Were you nervous the first time you performed? How do you feel about it now?
I was really nervous the first time I performed, I was eight and it was at my singing school’s end of year concert. Midway through I forgot the lyrics and started crying. My gorgeous singing teacher Danielle mouthed the words to me and the entire auditorium started clapping to the song, encouraging me. I recovered enough to finish the performance.
These days after years of eisteddfods, busking, open mic nights, festivals, and competitions I don’t really get that nervous. I still feel butterflies, but as soon as I step out on stage, the nerves transform into excitement.
What musicians were your biggest inspiration when you were a child, and why?
I think my biggest musical inspiration growing up was Miley Cyrus. I loved her tone and voice and adore the message of personal power and the way she puts her heart into her music. I love that Miley speaks her mind even if what she has to say is unconventional or unexpected. I also loved Justin Bieber – Mum bought us VIP tickets to his Purpose Tour concert which was the total highlight of my life at nine years old.
What are the benefits of remaining positive in the madness and competition of the music industry?
I think the main benefit of staying positive in the music industry is I can stay true to who I am and my individual journey. If we take on too much of what others say, or see others as competition, it could be distracting and create self-doubt. I didn’t see the other Voice artists as competition, which might sound strange as it was a competition!! I absolutely loved getting to know them all and may have missed out on that if I did. I think if we shine then we encourage others to do the same. In the industry I meet and work with a lot of different people and it makes for a more creative work environment if the energy in the room is positive.
What’s the biggest stigma about being creative? Why do you think people should follow their creative dream, whatever that may be?
Mmmm, I can only answer this from my time on The Voice. There was talk on social media that I was too young to be on an adult singing show.

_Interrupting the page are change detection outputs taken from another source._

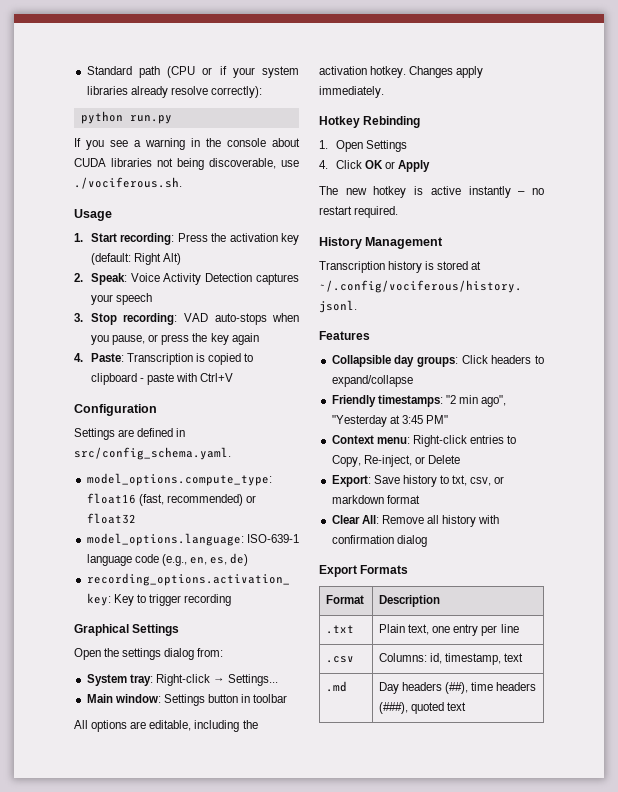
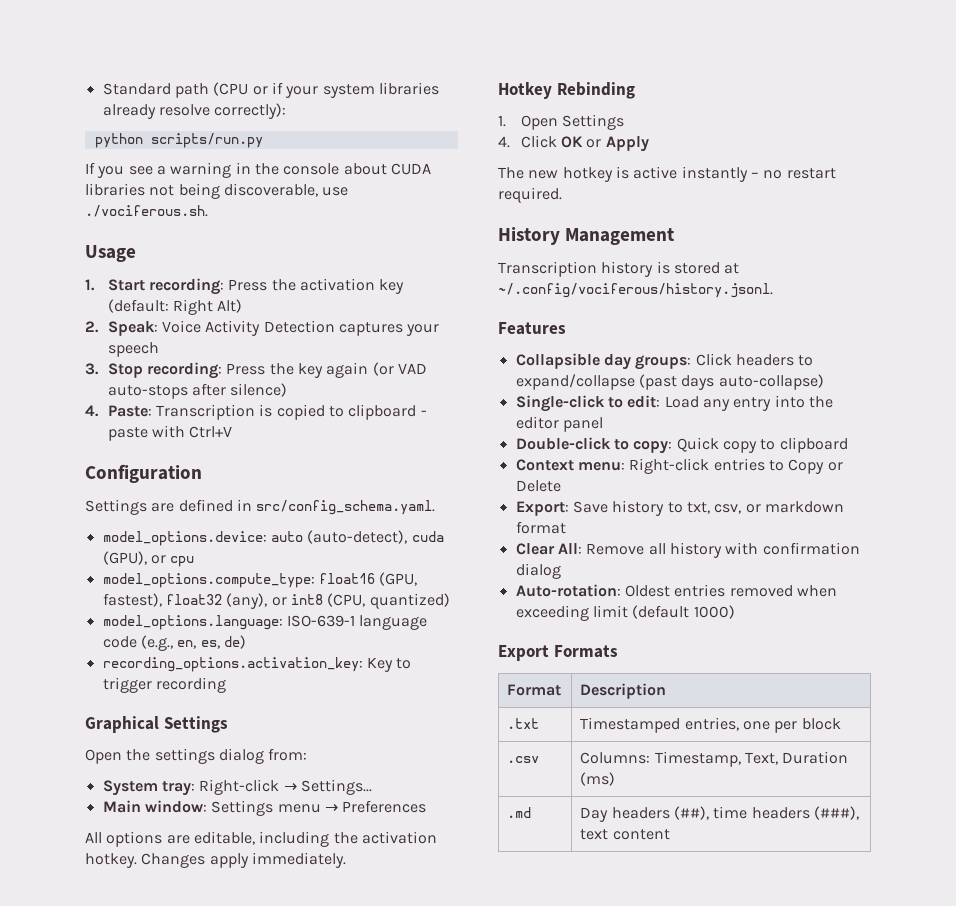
- python run.py
+ python scripts/run.py
- 3. Stop recording: VAD auto-stops when you pause, or press the key again
+ 3. Stop recording: Press the key again (or VAD auto-stops after silence)
- model_options.compute_type: float16 (fast, recommended) or float32
+ model_options.device: auto (auto-detect), cuda (GPU), or cpu
+ model_options.compute_type: float16 (GPU, fastest), float32 (any), or int8 (CPU, quantized)
- Main window: Settings button in toolbar
+ Main window: Settings menu → Preferences
- Collapsible day groups: Click headers to expand/collapse
- Friendly timestamps: "2 min ago", "Yesterday at 3:45 PM"
+ Collapsible day groups: Click headers to expand/collapse (past days auto-collapse)
+ Single-click to edit: Load any entry into the editor panel
+ Double-click to copy: Quick copy to clipboard
- Context menu: Right-click entries to Copy, Re-inject, or Delete
+ Context menu: Right-click entries to Copy or Delete
+ Auto-rotation: Oldest entries removed when exceeding limit (default 1000)
- .txt | Plain text, one entry per line
- .csv | Columns: id, timestamp, text
+ .txt | Timestamped entries, one per block
+ .csv | Columns: Timestamp, Text, Duration (ms)
- .md | Day headers (##), time headers (###), quoted text
+ .md | Day headers (##), time headers (###), text content

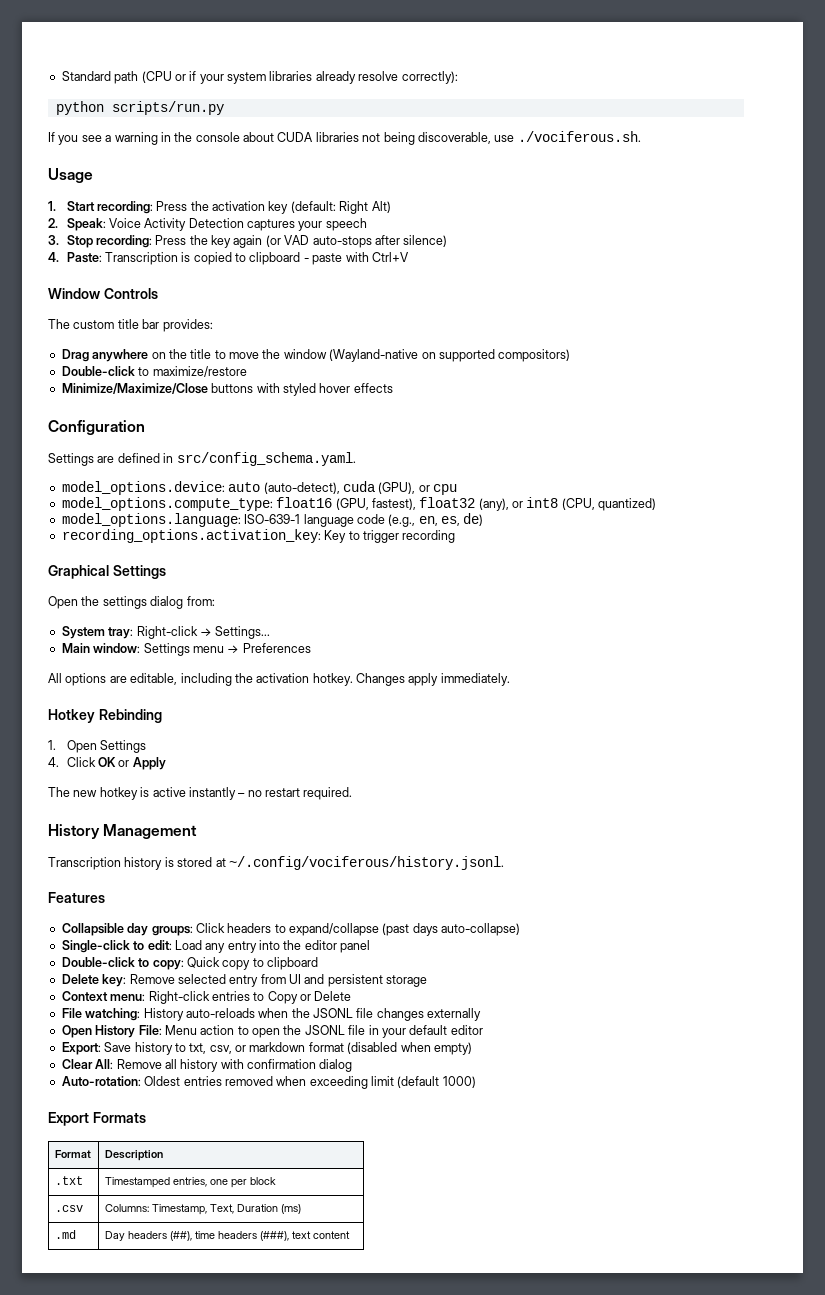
+ Window Controls
+ The custom title bar provides:
+ Drag anywhere on the title to move the window (Wayland-native on supported compositors)
+ Double-click to maximize/restore
+ Minimize/Maximize/Close buttons with styled hover effects
+ Delete key: Remove selected entry from UI and persistent storage
+ File watching: History auto-reloads when the JSONL file changes externally
+ Open History File: Menu action to open the JSONL file in your default editor
- Export: Save history to txt, csv, or markdown format
+ Export: Save history to txt, csv, or markdown format (disabled when empty)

I believe that age isn’t a barrier to being creative and I hope me being the youngest on the show inspires others to follow their dreams regardless of stigmas! One of the best things about being creative is it’s as much fun as it is work. I truly believe if we do the put in effort and become really skilled at something, we can live our life doing what makes us happy.

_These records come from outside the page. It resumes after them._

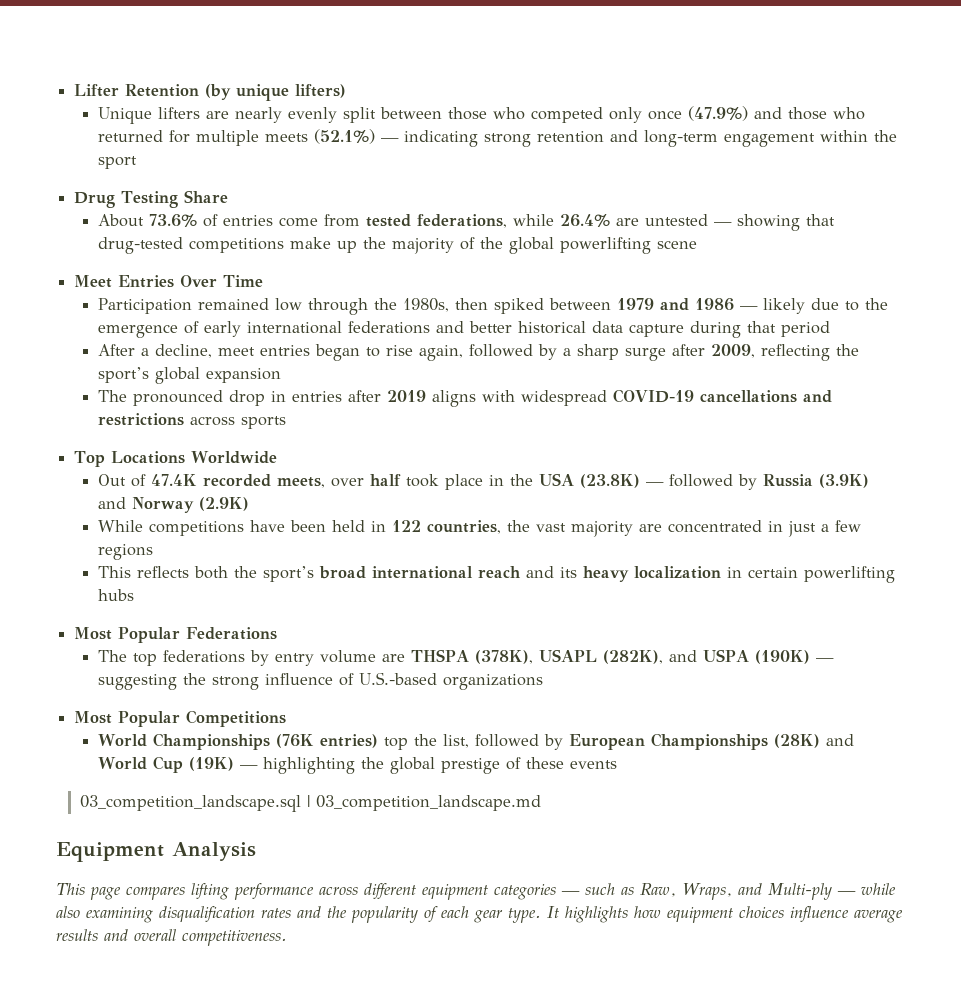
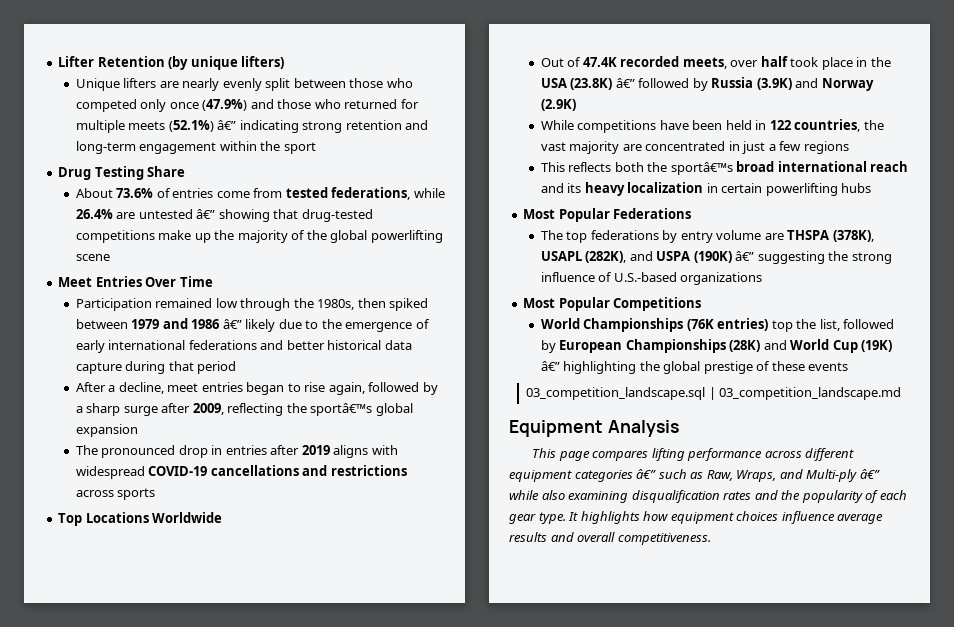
- Unique lifters are nearly evenly split between those who competed only once (47.9%) and those who returned for multiple meets (52.1%) — indicating strong retention and long-term engagement within the sport
+ Unique lifters are nearly evenly split between those who competed only once (47.9%) and those who returned for multiple meets (52.1%) â€” indicating strong retention and long-term engagement within the sport
- About 73.6% of entries come from tested federations, while 26.4% are untested — showing that drug-tested competitions make up the majority of the global powerlifting scene
+ About 73.6% of entries come from tested federations, while 26.4% are untested â€” showing that drug-tested competitions make up the majority of the global powerlifting scene
- Participation remained low through the 1980s, then spiked between 1979 and 1986 — likely due to the emergence of early international federations and better historical data capture during that period
+ Participation remained low through the 1980s, then spiked between 1979 and 1986 â€” likely due to the emergence of early international federations and better historical data capture during that period
- After a decline, meet entries began to rise again, followed by a sharp surge after 2009, reflecting the sport’s global expansion
+ After a decline, meet entries began to rise again, followed by a sharp surge after 2009, reflecting the sportâ€™s global expansion
- Out of 47.4K recorded meets, over half took place in the USA (23.8K) — followed by Russia (3.9K) and Norway (2.9K)
+ Out of 47.4K recorded meets, over half took place in the USA (23.8K) â€” followed by Russia (3.9K) and Norway (2.9K)
- This reflects both the sport’s broad international reach and its heavy localization in certain powerlifting hubs
+ This reflects both the sportâ€™s broad international reach and its heavy localization in certain powerlifting hubs
- The top federations by entry volume are THSPA (378K), USAPL (282K), and USPA (190K) — suggesting the strong influence of U.S.-based organizations
+ The top federations by entry volume are THSPA (378K), USAPL (282K), and USPA (190K) â€” suggesting the strong influence of U.S.-based organizations
- World Championships (76K entries) top the list, followed by European Championships (28K) and World Cup (19K) — highlighting the global prestige of these events
+ World Championships (76K entries) top the list, followed by European Championships (28K) and World Cup (19K) â€” highlighting the global prestige of these events
- This page compares lifting performance across different equipment categories — such as Raw, Wraps, and Multi-ply — while also examining disqualification rates and the popularity of each gear type.
+ This page compares lifting performance across different equipment categories â€” such as Raw, Wraps, and Multi-ply â€” while also examining disqualification rates and the popularity of each gear type.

Who is the coolest person you have met on the road?
I’ve been fortunate enough to meet many cool and talented folks! Yet I would have to say the coolest person I’ve met is Delta Goodrem. She is really kind and wise, and understood me really well. Having said that, Team Delta were all really cool, we were an instant family and I love them all. It was pretty surreal seeing The Veronicas on set! They wished me luck just before my playoff performance, which was so amazing as I absolutely love them.
What’s the best thing that happened to you in the last year?
The Voice was my 2020 highlight, and before that I got to go to Nashville, Tennessee to write and record at The Blackbird Studio. I also won the 2019 World Karaoke Tour Junior World Singing Championship in Las Vegas, Nevada. Those were the biggest things that have happened to me.
What’s your plan for building your dream into a bigger career?
My plan for the future is to release more music. I’m back in the recording studio next week to work on my third single with an array of talented co-writers and producers. My big dream is to make music that resonates with people and I want to be a positive voice of empowerment. I dream of travelling the world, selling out arenas, headlining world tours and festivals. I can’t wait to spend more time in Nashville and Los Angeles (when the Covid situation eases of course), and collaborate with other artists, talented producers and songwriters in fire recording studios.